> **Dataset excerpts**:
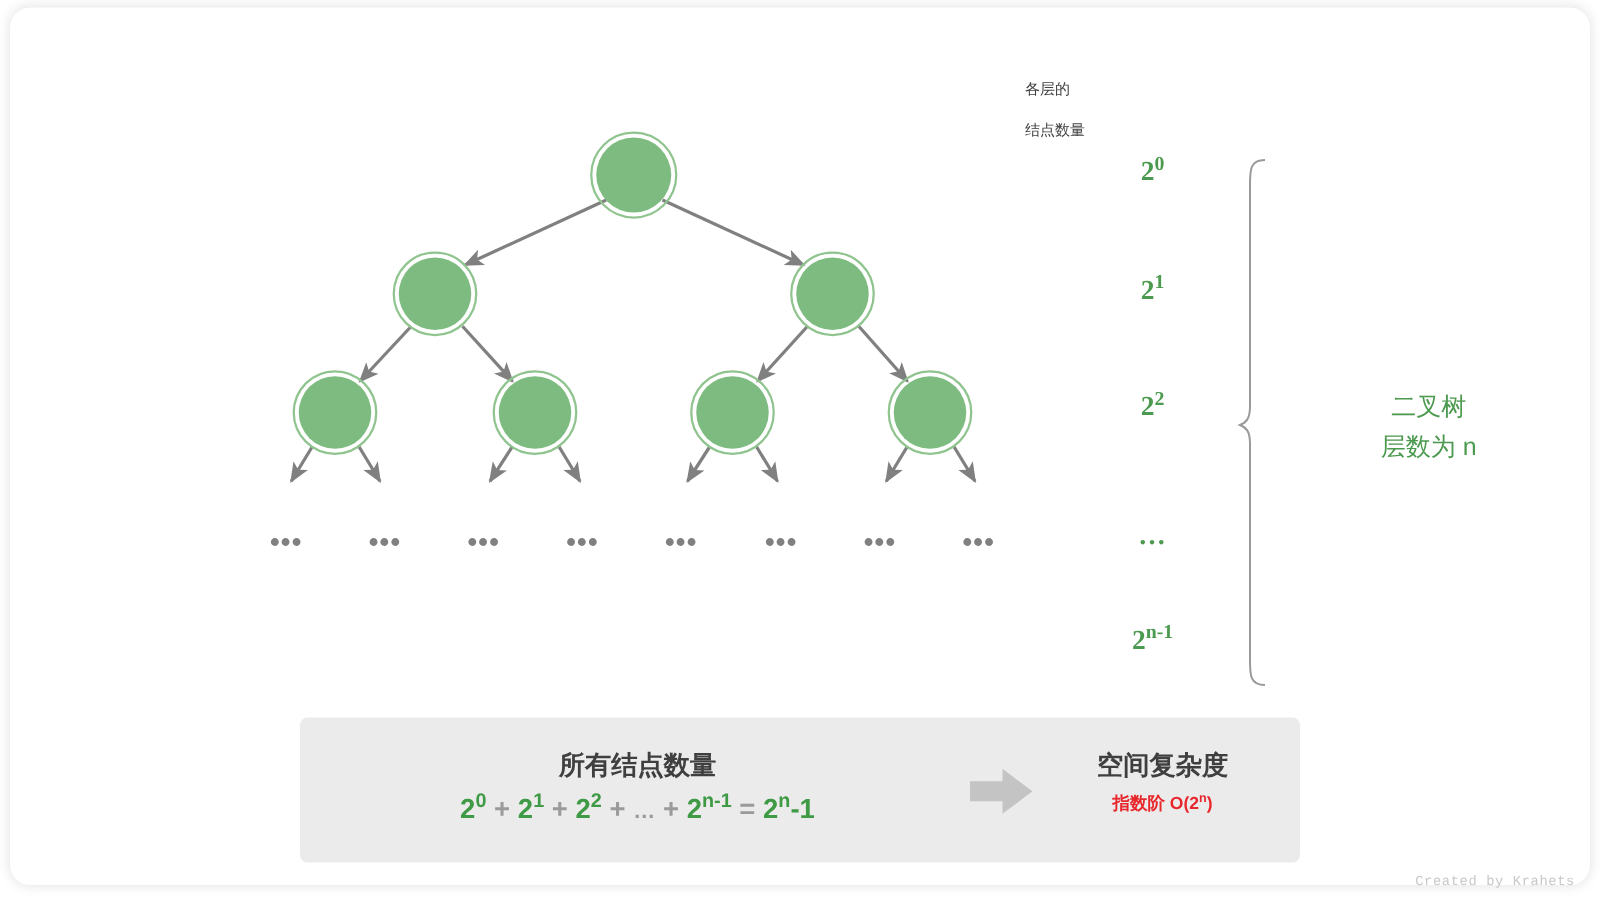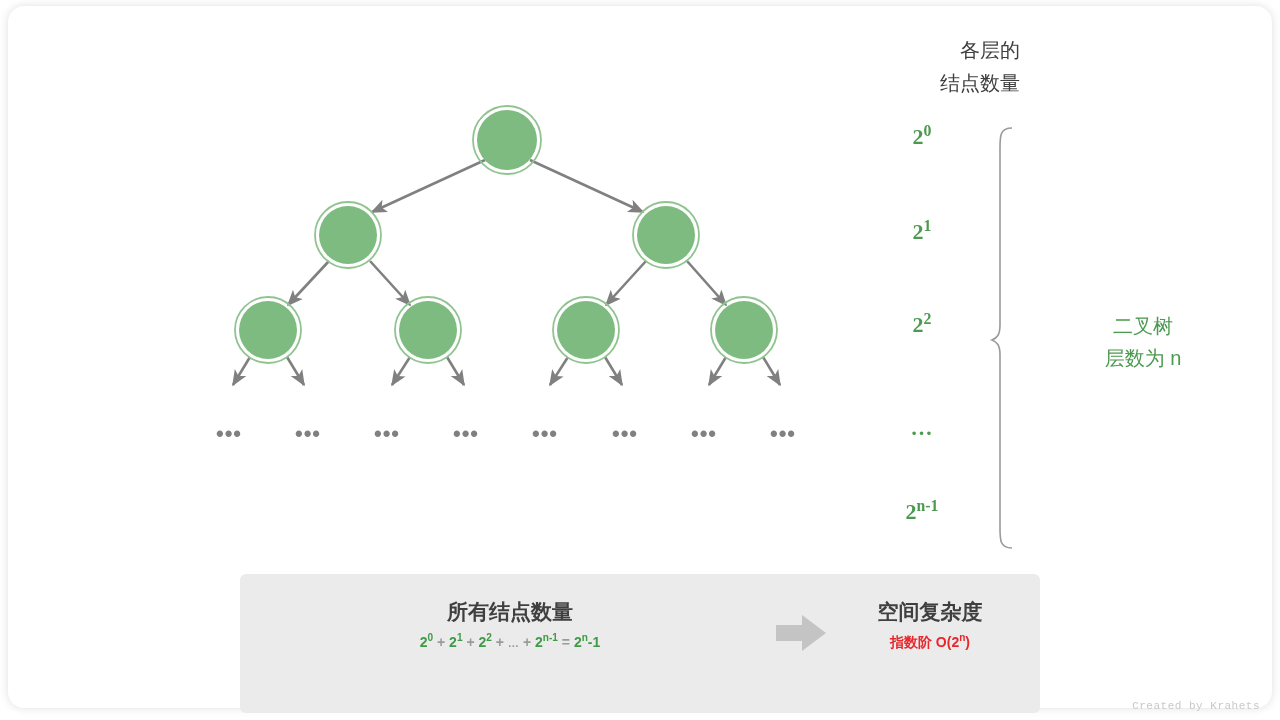--- a/index.html
+++ b/index.html
@@ -38,23 +38,24 @@
     height: 720px;
     overflow: visible;
   }
   .abs {
     position: absolute;
     white-space: nowrap;
   }
   
   .col-head {
     color: #3f3f3f;
-    font-size: 20px;
-    text-align: right;
+    font-size: 12px;
+    text-align: left;
     width: 200px;
+    margin-top: 26px;
   }
   
   .lvl {
     color: #4c9a4f;
     font-weight: bold;
     font-size: 22px;
     text-align: center;
     width: 120px;
     font-family: Liberation Serif, serif;
   }
@@ -83,33 +84,33 @@
     letter-spacing: 1px;
     text-align: center;
     width: 40px;
   }
   
   .panel {
     position: absolute;
     left: 240px;
     top: 574px;
     width: 800px;
-    height: 139px;
+    height: 116px;
     background: #ebebeb;
     border-radius: 6px;
     box-sizing: border-box;
   }
   .panel-title {
     color: #3f3f3f;
     font-weight: bold;
     font-size: 21px;
     text-align: center;
   }
   .formula {
-    font-size: 14px;
+    font-size: 22px;
     font-weight: bold;
     text-align: center;
     color: #9a9a9a;
   }
   .formula .g {
     color: #3f9a46;
   }
   .formula .op {
     color: #9a9a9a;
     font-weight: bold;

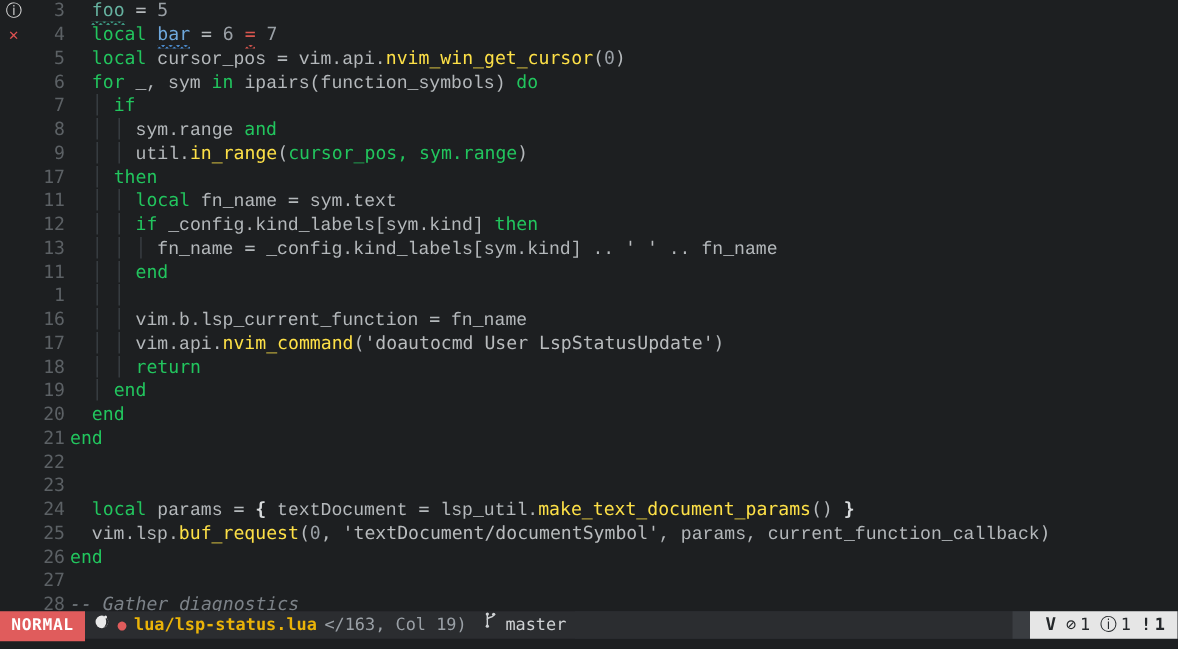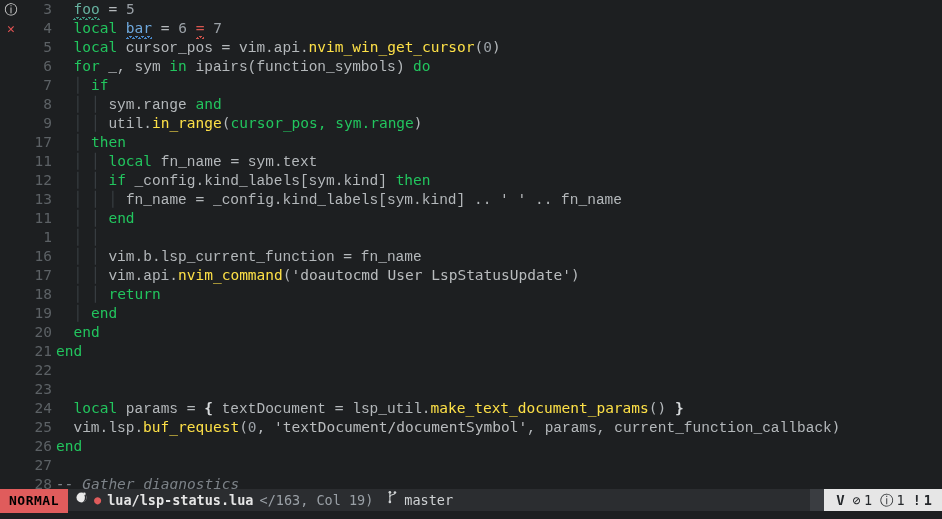--- a/index.html
+++ b/index.html
@@ -114,38 +114,38 @@
     height: 22px;
     line-height: 22px;
     display: flex;
     align-items: stretch;
     background: #2b2d30;
     font-size: 13.5px;
     white-space: nowrap;
   }
   .sl-mode {
     background: #e05c5c;
-    color: #000000;
+    color: #ffffff;
     font-weight: bold;
     padding: 12px 9px;
     letter-spacing: .5px;
     font-size: 13px;
     display: flex;
     align-items: center;
   }
   .sl-seg {
     display: flex;
     align-items: center;
     padding: 0 7px;
     color: #9aa0a6;
     gap: 6px;
   }
   .sl-modified-icon { color: #e8e8e8; font-size: 12px; }
   .sl-dot { color: #e05c5c; font-size: 12px; }
-  .sl-file { color: #e5e5e5; font-weight: bold; }
+  .sl-file { color: #eab308; font-weight: bold; }
   .sl-pos  { color: #9aa0a6; }
   .sl-branch-icon { color: #cfd2d4; font-size: 13px; }
   .sl-branch { color: #cfd2d4; }
   .sl-spacer { flex: 1 1 auto; background: #2b2d30; }
   .sl-gap { width: 14px; background: #3a3d41; }
   .sl-right {
     background: #e6e6e6;
     color: #25282b;
     display: flex;
     align-items: center;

> **Problem description**:
Lines in the records that hold "spacing" should be tallied, with the total given on its own.

> **Response area**:
2